Ignazio La Russa from the stage at a rally in Milan of "Maggioranza Silenziosa", an anti-communist committee that included a motley crew of people: Christian Democrats, liberals, even monarchists; thus, with footage from an actual rally, begins Marco Bellocchio's film, which then continues with images of urban guerrilla warfare as the opening credits roll, and again lingers on the funeral of Feltrinelli...

Bizanti (Volonté) is the editor of "Il Giornale", a corporate newspaper that uses news for political purposes in a socio-economic context like that of Italy (it is 1972, the real newspaper "Il Giornale" would be founded by Indro Montanelli in 1974) where the various opposing political extremisms also had a fundamental weight in parliamentary political choices and constituted ambiguous "balance points" for the economic-bourgeois power.

The story of the film is by Sergio Donati, who was also supposed to direct it; Bellocchio later took over and was helped in the screenplay by Goffredo Fofi; overall, the film perhaps suffers from not being Bellocchio's original subject, as was the case for his early films: "I pugni in tasca" and "La Cina è vicina", certainly more brilliant and original from an aesthetic and authorial point of view.

What shifts everything to a different plane is Volonté's performance, which manages to give the film a tone, it is the glue that holds the different levels together: partial and political journalism, politics in general, social issues, etc., in a well-defined context.

Distancing myself from the more common yet valid and correct reflections made by others on the film in question, I would like to focus on a secondary detail, which in my opinion holds fundamental importance for understanding Italy of that time and of today.  

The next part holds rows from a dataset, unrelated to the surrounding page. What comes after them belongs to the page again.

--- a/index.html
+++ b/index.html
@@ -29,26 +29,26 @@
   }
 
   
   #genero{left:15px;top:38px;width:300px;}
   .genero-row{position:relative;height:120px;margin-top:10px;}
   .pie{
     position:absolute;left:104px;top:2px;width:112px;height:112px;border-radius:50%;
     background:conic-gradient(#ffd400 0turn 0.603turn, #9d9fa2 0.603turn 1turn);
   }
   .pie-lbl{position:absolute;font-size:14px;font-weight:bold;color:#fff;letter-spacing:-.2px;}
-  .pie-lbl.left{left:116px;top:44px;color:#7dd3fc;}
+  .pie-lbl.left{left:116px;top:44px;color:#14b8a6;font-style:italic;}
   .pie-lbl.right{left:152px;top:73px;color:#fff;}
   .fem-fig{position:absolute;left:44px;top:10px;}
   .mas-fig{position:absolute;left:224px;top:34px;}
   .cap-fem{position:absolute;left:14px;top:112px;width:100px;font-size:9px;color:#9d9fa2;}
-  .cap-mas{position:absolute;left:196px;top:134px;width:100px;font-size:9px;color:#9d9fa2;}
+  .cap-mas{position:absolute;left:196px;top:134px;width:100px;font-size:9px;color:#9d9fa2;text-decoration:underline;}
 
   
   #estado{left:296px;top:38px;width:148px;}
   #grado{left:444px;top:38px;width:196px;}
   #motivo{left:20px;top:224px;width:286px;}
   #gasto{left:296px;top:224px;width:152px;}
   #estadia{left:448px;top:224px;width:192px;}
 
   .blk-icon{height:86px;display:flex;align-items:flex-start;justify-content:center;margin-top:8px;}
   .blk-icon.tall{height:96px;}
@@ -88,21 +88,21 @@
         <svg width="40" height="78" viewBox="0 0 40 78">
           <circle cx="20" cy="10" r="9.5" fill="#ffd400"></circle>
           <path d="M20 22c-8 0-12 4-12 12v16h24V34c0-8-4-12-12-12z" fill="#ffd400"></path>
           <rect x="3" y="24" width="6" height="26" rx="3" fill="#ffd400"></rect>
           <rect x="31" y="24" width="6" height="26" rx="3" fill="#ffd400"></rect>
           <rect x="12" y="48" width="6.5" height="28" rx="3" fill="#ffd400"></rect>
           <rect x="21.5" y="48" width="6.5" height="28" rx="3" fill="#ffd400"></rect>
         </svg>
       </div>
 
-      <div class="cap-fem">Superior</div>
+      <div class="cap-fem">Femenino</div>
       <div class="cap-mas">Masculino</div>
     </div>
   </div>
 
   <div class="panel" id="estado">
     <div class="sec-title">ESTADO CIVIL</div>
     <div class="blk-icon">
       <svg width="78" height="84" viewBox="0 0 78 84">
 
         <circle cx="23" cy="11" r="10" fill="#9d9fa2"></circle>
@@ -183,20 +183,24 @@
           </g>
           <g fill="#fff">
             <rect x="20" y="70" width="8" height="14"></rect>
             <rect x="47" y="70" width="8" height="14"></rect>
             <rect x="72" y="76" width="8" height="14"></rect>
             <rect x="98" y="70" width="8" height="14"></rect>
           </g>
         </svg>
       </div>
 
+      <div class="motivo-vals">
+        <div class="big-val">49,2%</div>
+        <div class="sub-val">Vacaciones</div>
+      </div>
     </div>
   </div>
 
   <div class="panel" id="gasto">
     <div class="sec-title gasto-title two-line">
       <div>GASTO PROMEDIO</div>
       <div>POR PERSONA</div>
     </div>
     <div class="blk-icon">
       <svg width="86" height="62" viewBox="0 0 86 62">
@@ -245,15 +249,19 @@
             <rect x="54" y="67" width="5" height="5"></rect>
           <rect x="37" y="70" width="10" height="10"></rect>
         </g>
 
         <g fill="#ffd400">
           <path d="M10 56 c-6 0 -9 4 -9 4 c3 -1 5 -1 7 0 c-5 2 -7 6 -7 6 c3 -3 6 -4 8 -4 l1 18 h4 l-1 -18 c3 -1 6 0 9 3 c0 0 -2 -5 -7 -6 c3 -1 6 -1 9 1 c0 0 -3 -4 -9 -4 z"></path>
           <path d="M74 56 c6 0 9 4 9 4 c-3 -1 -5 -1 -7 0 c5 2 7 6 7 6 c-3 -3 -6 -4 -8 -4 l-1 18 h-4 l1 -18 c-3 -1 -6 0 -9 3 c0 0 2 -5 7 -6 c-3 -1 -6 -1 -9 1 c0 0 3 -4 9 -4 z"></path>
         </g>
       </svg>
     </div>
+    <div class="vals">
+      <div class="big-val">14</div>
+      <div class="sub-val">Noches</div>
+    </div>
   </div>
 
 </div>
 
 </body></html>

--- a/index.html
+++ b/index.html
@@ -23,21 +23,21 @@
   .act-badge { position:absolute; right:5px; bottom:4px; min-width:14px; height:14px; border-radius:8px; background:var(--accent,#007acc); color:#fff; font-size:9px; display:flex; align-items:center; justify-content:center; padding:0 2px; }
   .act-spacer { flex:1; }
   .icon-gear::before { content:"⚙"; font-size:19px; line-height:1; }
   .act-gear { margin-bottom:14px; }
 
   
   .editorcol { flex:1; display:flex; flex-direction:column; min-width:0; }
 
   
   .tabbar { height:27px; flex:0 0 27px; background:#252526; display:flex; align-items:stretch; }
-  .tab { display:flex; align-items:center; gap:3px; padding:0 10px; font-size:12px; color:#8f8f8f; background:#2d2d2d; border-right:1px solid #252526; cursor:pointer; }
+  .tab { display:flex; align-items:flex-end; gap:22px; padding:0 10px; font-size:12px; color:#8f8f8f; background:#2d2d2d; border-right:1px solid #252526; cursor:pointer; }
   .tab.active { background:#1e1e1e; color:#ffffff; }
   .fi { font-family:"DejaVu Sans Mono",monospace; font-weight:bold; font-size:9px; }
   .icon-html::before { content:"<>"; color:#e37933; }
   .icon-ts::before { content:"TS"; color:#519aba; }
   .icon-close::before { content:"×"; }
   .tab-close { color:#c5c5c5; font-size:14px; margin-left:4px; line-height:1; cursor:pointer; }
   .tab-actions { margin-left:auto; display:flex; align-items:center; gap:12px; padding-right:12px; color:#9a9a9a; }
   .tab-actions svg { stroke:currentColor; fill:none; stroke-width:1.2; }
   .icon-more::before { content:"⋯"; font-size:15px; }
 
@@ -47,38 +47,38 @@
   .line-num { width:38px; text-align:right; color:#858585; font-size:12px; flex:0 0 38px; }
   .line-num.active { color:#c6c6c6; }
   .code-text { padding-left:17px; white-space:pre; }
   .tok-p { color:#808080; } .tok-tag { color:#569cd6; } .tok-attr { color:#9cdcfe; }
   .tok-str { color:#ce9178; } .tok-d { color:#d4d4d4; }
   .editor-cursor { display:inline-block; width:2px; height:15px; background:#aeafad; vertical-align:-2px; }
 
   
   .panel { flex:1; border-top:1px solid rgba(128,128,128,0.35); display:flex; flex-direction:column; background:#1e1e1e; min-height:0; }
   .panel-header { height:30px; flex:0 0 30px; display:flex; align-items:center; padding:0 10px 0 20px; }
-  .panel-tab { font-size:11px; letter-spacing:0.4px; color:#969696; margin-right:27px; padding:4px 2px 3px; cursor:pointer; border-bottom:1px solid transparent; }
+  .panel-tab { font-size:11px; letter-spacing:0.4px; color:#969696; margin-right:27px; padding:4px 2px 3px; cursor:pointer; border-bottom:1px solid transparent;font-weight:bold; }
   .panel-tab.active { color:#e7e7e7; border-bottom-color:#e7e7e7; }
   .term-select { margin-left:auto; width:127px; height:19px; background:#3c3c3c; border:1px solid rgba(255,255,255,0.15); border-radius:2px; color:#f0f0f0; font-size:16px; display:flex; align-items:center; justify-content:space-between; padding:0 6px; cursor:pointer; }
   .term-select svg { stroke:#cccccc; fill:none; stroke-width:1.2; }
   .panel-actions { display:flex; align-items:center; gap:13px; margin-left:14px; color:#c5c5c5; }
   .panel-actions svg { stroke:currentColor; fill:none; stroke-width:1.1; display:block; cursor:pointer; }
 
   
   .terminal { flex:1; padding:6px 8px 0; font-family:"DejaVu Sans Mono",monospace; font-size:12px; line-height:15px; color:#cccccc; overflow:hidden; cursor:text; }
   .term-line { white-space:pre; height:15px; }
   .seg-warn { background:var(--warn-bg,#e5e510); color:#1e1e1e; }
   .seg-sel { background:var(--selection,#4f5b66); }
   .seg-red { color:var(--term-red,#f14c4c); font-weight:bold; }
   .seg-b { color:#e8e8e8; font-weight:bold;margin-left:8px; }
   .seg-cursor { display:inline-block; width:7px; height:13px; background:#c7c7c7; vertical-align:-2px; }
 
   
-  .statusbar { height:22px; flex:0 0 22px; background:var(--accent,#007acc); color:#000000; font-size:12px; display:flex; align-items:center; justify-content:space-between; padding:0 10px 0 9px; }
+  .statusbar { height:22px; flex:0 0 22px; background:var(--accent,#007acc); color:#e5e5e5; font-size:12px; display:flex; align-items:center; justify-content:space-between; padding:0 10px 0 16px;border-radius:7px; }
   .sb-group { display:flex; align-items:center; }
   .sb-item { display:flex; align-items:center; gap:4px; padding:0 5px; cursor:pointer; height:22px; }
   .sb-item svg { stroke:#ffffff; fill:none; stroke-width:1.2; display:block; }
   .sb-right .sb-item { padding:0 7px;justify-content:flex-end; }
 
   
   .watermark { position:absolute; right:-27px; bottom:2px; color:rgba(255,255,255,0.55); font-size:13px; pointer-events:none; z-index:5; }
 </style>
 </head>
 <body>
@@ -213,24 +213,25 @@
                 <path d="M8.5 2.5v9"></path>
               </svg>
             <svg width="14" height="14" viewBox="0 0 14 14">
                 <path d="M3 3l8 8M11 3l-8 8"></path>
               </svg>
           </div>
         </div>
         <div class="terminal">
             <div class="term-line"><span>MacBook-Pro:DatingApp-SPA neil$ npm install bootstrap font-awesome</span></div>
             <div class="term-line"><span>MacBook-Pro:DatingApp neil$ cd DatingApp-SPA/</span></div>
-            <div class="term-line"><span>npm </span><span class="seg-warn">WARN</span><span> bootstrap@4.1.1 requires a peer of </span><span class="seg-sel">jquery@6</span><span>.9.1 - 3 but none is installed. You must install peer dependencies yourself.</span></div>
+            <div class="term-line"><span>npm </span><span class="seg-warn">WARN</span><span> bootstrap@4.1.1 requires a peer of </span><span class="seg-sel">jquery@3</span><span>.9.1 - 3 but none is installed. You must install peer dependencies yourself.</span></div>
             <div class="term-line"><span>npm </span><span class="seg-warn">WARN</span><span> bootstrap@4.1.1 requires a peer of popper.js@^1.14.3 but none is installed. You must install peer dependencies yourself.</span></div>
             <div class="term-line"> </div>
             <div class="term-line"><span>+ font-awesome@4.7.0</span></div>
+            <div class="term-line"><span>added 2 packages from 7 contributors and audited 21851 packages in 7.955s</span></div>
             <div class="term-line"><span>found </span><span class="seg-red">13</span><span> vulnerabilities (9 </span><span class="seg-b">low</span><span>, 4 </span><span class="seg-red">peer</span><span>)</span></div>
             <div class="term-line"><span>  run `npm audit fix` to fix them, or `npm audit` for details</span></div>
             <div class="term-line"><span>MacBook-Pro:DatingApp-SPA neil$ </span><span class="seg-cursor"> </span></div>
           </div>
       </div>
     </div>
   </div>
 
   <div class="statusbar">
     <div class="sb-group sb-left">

I revisit Pasolini's writings from the period and rewatch the first images of the film, where La Russa shouts at the rally; his hair is long, as is his beard. Seen in a social center with some companions, he could have been mistaken for someone on the left in that context; it is in these images (which for me are hallucinatory looking back at them) that we finally see the emergence of what Pasolini identified as cultural homogeneity and the anthropological change (in manners, but even in the facial features) of the Italians; while just a few years earlier one could recognize and distinguish a young fascist from a young communist just by looking at them, now (in 1972) one can no longer do so, and today (in 2011) it is completely absurd; the concept of right and left no longer even exists, everything is a single politically homogenized monolith, democratically and only formally opposed; in those first images, which for me contain a sense of revelation, lies much of the greatness of this film.